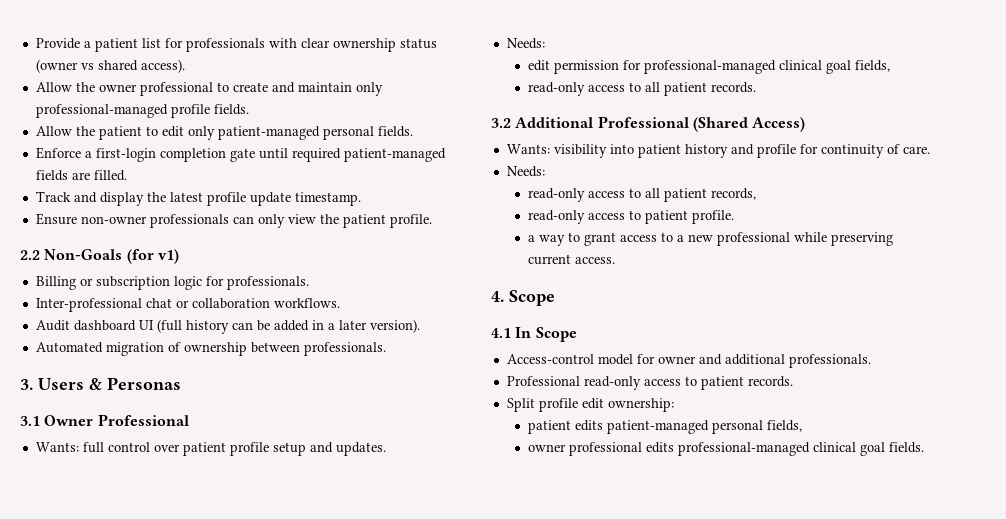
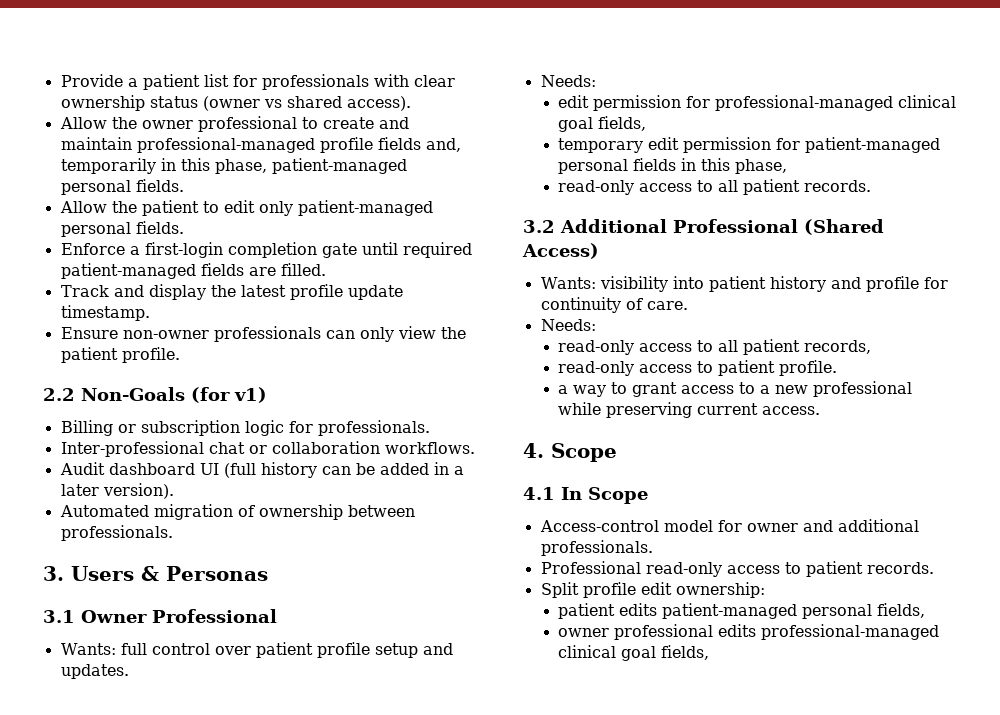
- Allow the owner professional to create and maintain only professional-managed profile fields.
+ Allow the owner professional to create and maintain professional-managed profile fields and, temporarily in this phase, patient-managed personal fields.
+ temporary edit permission for patient-managed personal fields in this phase,
- owner professional edits professional-managed clinical goal fields.
+ owner professional edits professional-managed clinical goal fields,

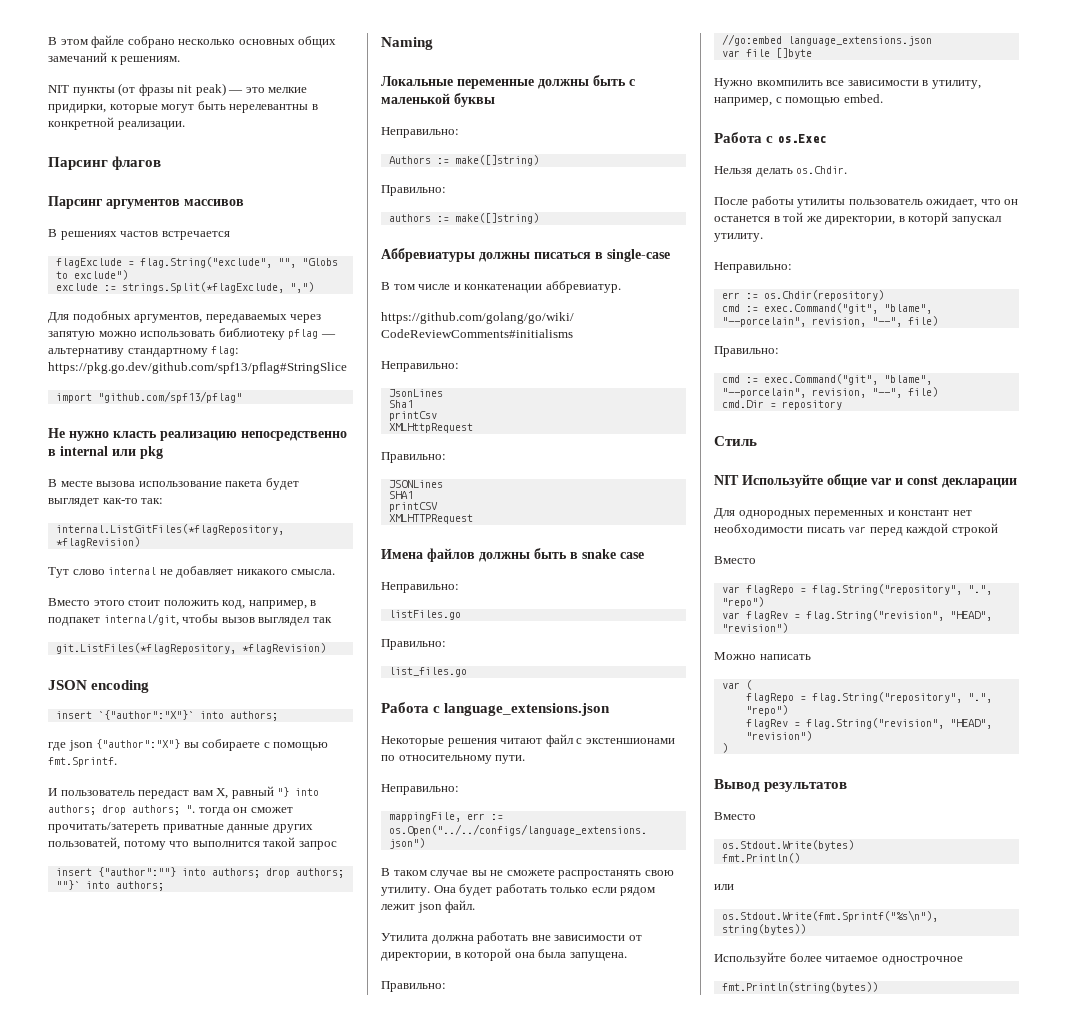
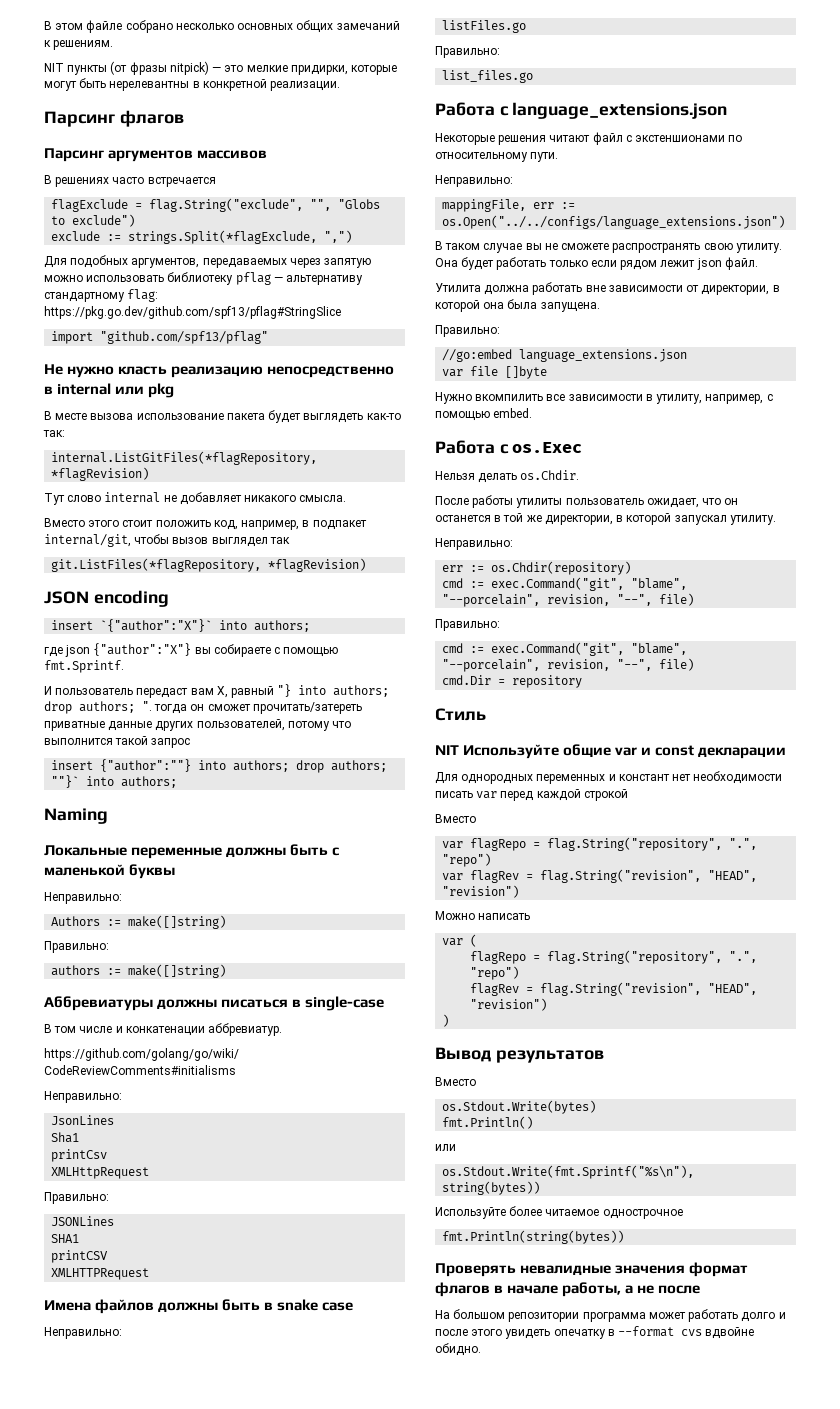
- NIT пункты (от фразы nit peak) — это мелкие придирки, которые могут быть нерелевантны в конкретной реализации.
+ NIT пункты (от фразы nitpick) — это мелкие придирки, которые могут быть нерелевантны в конкретной реализации.
- В решениях частов встречается
+ В решениях часто встречается
- В месте вызова использование пакета будет выглядет как-то так:
+ В месте вызова использование пакета будет выглядеть как-то так:
- И пользователь передаст вам X, равный "} into authors; drop authors; ". тогда он сможет прочитать/затереть приватные данные других пользоватей, потому что выполнится такой запрос
+ И пользователь передаст вам X, равный "} into authors; drop authors; ". тогда он сможет прочитать/затереть приватные данные других пользователей, потому что выполнится такой запрос
- В таком случае вы не сможете распростанять свою утилиту.
+ В таком случае вы не сможете распространять свою утилиту.
- После работы утилиты пользователь ожидает, что он останется в той же директории, в которй запускал утилиту.
+ После работы утилиты пользователь ожидает, что он останется в той же директории, в которой запускал утилиту.
+ Проверять невалидные значения формат флагов в начале работы, а не после
+ На большом репозитории программа может работать долго и после этого увидеть опечатку в --format cvs вдвойне обидно.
•••
◆ **PROBLEM**: Repeat the material exactly and drop each image.

◆ **OUTPUT BELOW**:
- Allow the owner professional to create and maintain only professional-managed profile fields.
+ Allow the owner professional to create and maintain professional-managed profile fields and, temporarily in this phase, patient-managed personal fields.
+ temporary edit permission for patient-managed personal fields in this phase,
- owner professional edits professional-managed clinical goal fields.
+ owner professional edits professional-managed clinical goal fields,

- NIT пункты (от фразы nit peak) — это мелкие придирки, которые могут быть нерелевантны в конкретной реализации.
+ NIT пункты (от фразы nitpick) — это мелкие придирки, которые могут быть нерелевантны в конкретной реализации.
- В решениях частов встречается
+ В решениях часто встречается
- В месте вызова использование пакета будет выглядет как-то так:
+ В месте вызова использование пакета будет выглядеть как-то так:
- И пользователь передаст вам X, равный "} into authors; drop authors; ". тогда он сможет прочитать/затереть приватные данные других пользоватей, потому что выполнится такой запрос
+ И пользователь передаст вам X, равный "} into authors; drop authors; ". тогда он сможет прочитать/затереть приватные данные других пользователей, потому что выполнится такой запрос
- В таком случае вы не сможете распростанять свою утилиту.
+ В таком случае вы не сможете распространять свою утилиту.
- После работы утилиты пользователь ожидает, что он останется в той же директории, в которй запускал утилиту.
+ После работы утилиты пользователь ожидает, что он останется в той же директории, в которой запускал утилиту.
+ Проверять невалидные значения формат флагов в начале работы, а не после
+ На большом репозитории программа может работать долго и после этого увидеть опечатку в --format cvs вдвойне обидно.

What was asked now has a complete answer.